See https://www.tensorflow.org/api_docs/python/tf/keras/preprocessing/image/ImageDataGenerator


In [None]:
from keras.preprocessing.image import ImageDataGenerator

datagen = ImageDataGenerator(
    featurewise_center=False,
    featurewise_std_normalization=False,
    rotation_range=10,
    width_shift_range=0.2,
    height_shift_range=0.2,
    horizontal_flip=True,
    brightness_range=(0.8, 1.),
    zoom_range=(0.8, 1.2),
    rescale=1./255,)

datagen.fit(??????)

#### For the first 10 images of the train set, plot the original image and a modification of this image using the data generator. 

In [None]:
# declaring the generator flow
viz_flow = datagen.flow(x_train, shuffle=False, batch_size=1)

# plot images and their augmented versions by the generator:

#### Fit the model using these augmented data, store the history in `history_data_aug`. Do you think the estimation will be faster in terms of number of epochs ? in terms of computational time ?

In [None]:
# compute quantities required for featurewise normalization
# (std, mean, and principal components if ZCA whitening is applied)

model_data_aug = build_model()

model.compile(????)

# Defining the iterators from the generator:
train_flow = datagen.flow(x_train, y_train, batch_size=16)
val_flow = datagen.flow(x_val, y_val, batch_size=128, shuffle=False)

# Stopping criterion
es = EarlyStopping(????)

history_data_aug = model_data_aug.fit_generator(????)

#### Plot the history information of the estimation, compare with the first run without data augmentation (on the same plot). Is the training faster or slower (in terms of number of epochs) ?

#### Evaluate the model on the test data. Do you see an improvement ?

## 3. Dropout (GO TO NOTEBOOK 2 and 3 before coming back here!)
Dropout is a technique to regularize a neural network and prevent overfitting. A Dropout layer with parameter $0 < p < 1$ randomly sets activations to zero. 
#### Add dropout layers to your model, with `p=0.1`, after each Conv2D layer.

In [None]:
def build_model_with_dropout():
    model = Sequential()
    
    ###
    ### TO COMPLETE
    ###
    
    return model

In [None]:
model_dropout = build_model_with_dropout()
model_dropout.compile(????)
model_dropout.summary()

#### Estimate your model on the data (without augmentation), with the same EarlyStopping criterion as before.

In [None]:
es = EarlyStopping(????)
history_dropout = model_dropout.fit(????)

#### Plot the history of the accuracies and loss, and compare the baseline run. Comments ?

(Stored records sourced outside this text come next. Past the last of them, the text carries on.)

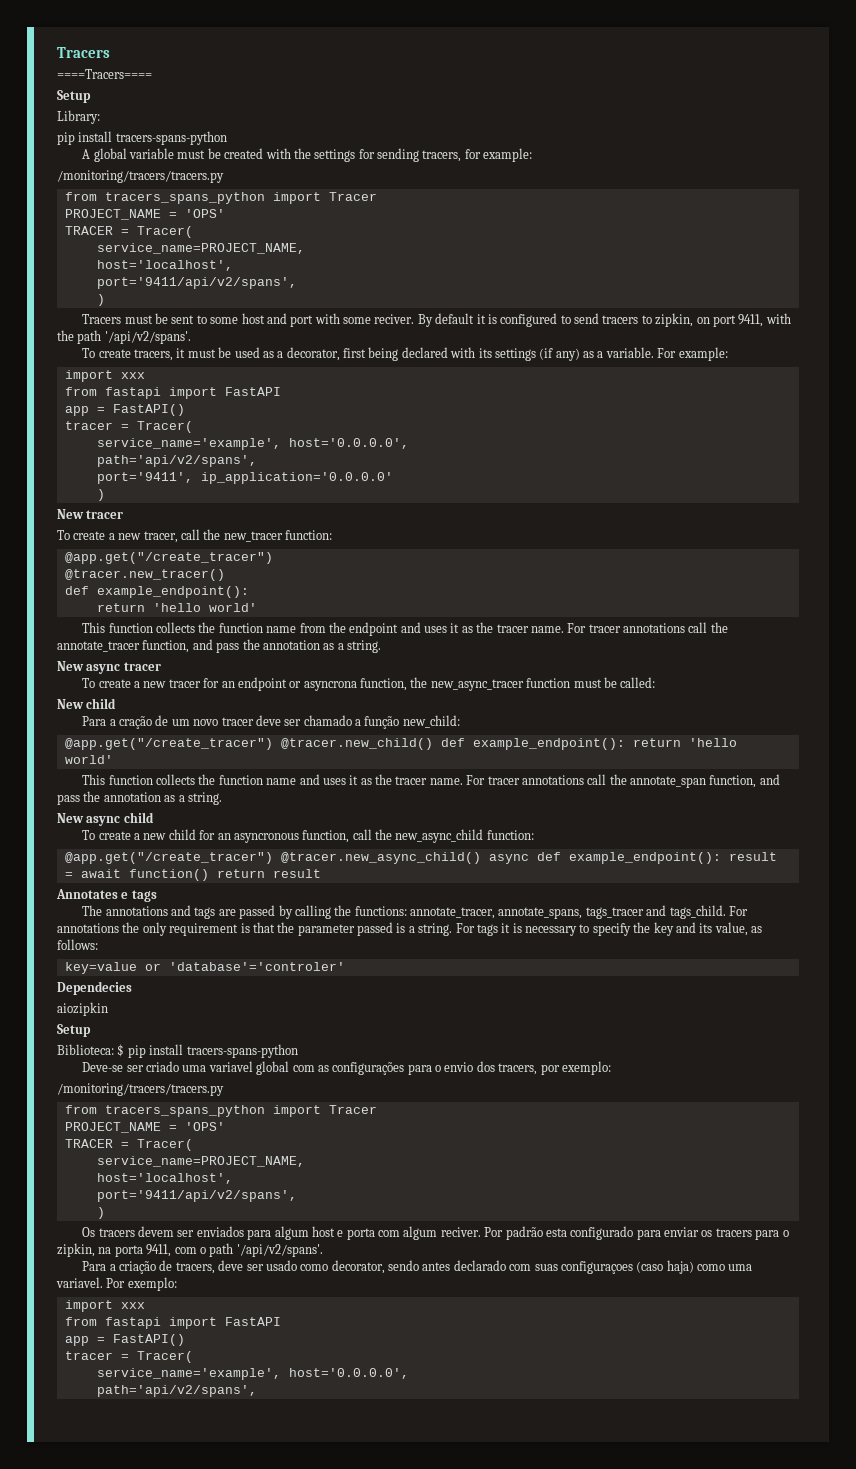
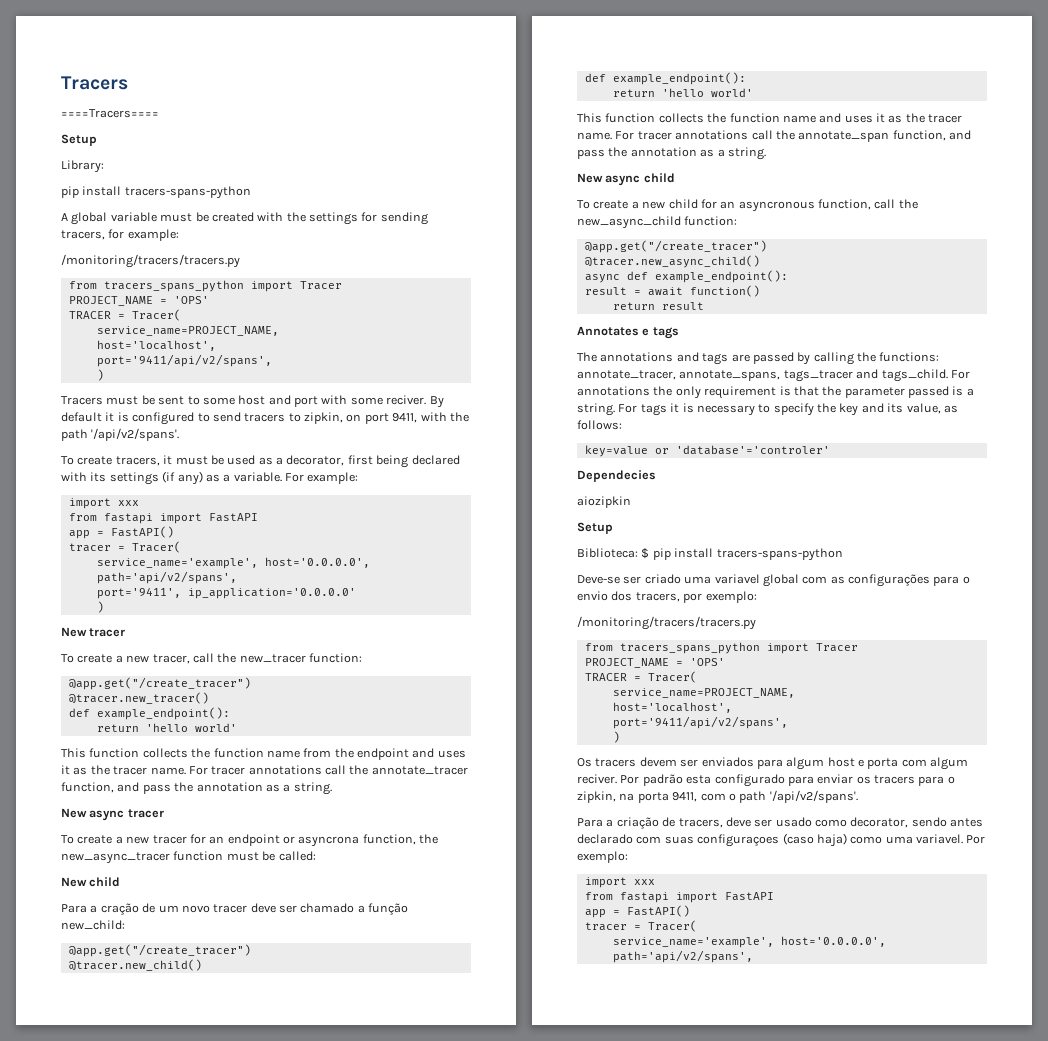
  Para a cração de um novo tracer deve ser chamado a função new_child:
- @app.get("/create_tracer") @tracer.new_child() def example_endpoint(): return 'hello world'
+ @app.get("/create_tracer")
+ @tracer.new_child()
+ def example_endpoint():
+ return 'hello world'
  To create a new child for an asyncronous function, call the new_async_child function:
- @app.get("/create_tracer") @tracer.new_async_child() async def example_endpoint(): result = await function() return result
+ @app.get("/create_tracer")
+ @tracer.new_async_child()
+ async def example_endpoint():
+ result = await function()
+ return result

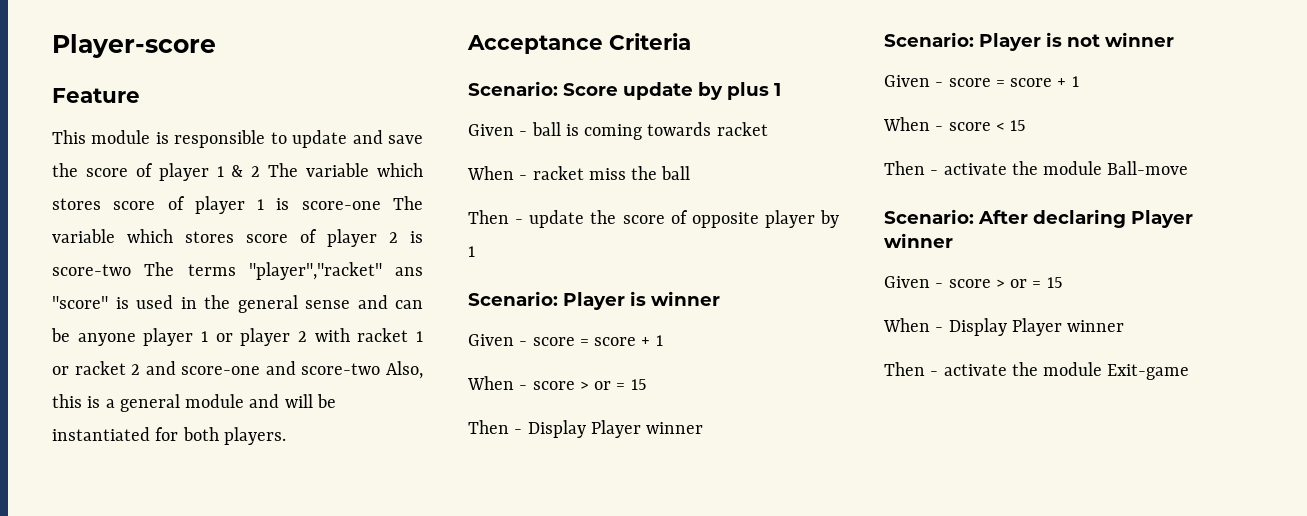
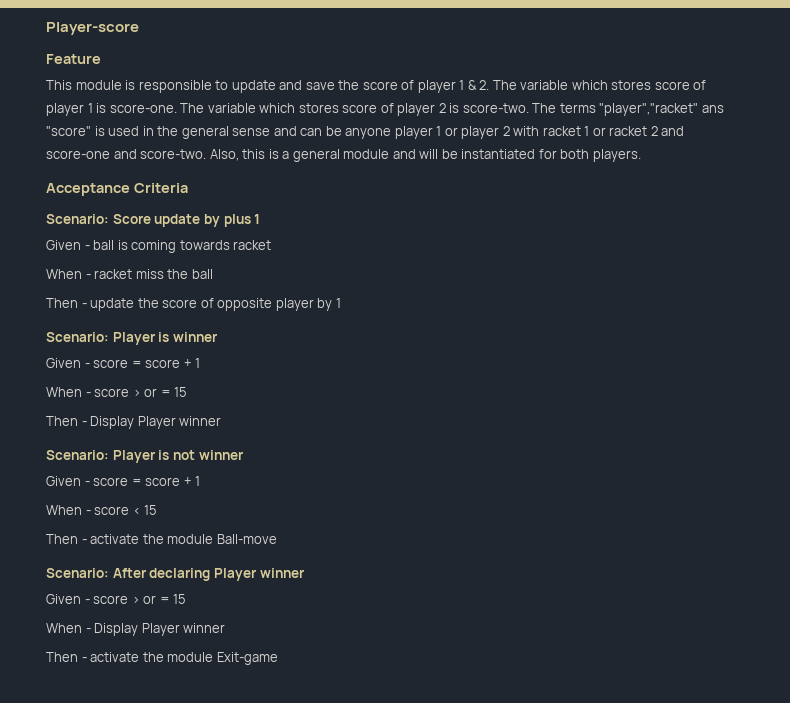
- This module is responsible to update and save the score of player 1 & 2 The variable which stores score of player 1 is score-one The variable which stores score of player 2 is score-two The terms "player","racket" ans "score" is used in the general sense and can be anyone player 1 or player 2 with racket 1 or racket 2 and score-one and score-two Also, this is a general module and will be instantiated for both players.
+ This module is responsible to update and save the score of player 1 & 2. The variable which stores score of player 1 is score-one. The variable which stores score of player 2 is score-two. The terms "player","racket" ans "score" is used in the general sense and can be anyone player 1 or player 2 with racket 1 or racket 2 and score-one and score-two. Also, this is a general module and will be instantiated for both players.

#### Evaluate your trained model on the test data.

## 4. Batch normalization
#### As before, code a model with batch normalization after each Conv2D (don't forget to specify the right axis!), train it, plot the history and evaluate the performances.

In [None]:
from tensorflow.keras.layers import BatchNormalization

def build_model_with_batch_norm():
    model = Sequential()
    
    ####
    #### TO COMPLETE
    ####
    
    return model

In [6]:
### declare optimizer, compile

In [7]:
### fit and store history

In [None]:
### plot history

In [8]:
### evaluate on test

## 5. Remarks
 1. In these experiments, we stopped training quickly to have fast experiments. In practice, training must be allowed to last longer, with a stricter stopping criterion (lower delta and higher patience)
 2. The usage of a specific data augmentation, batch norm or dropout should be motivated by the data and by the results (properly estimated). In practice, the best method is to code a proper cross-validation (e.g. 10-fold) coupled with a grid search on all the possible hyper parameters (dropout probabilities, amplitudes of data augmentation, learning rate...) and to keep the best performing method.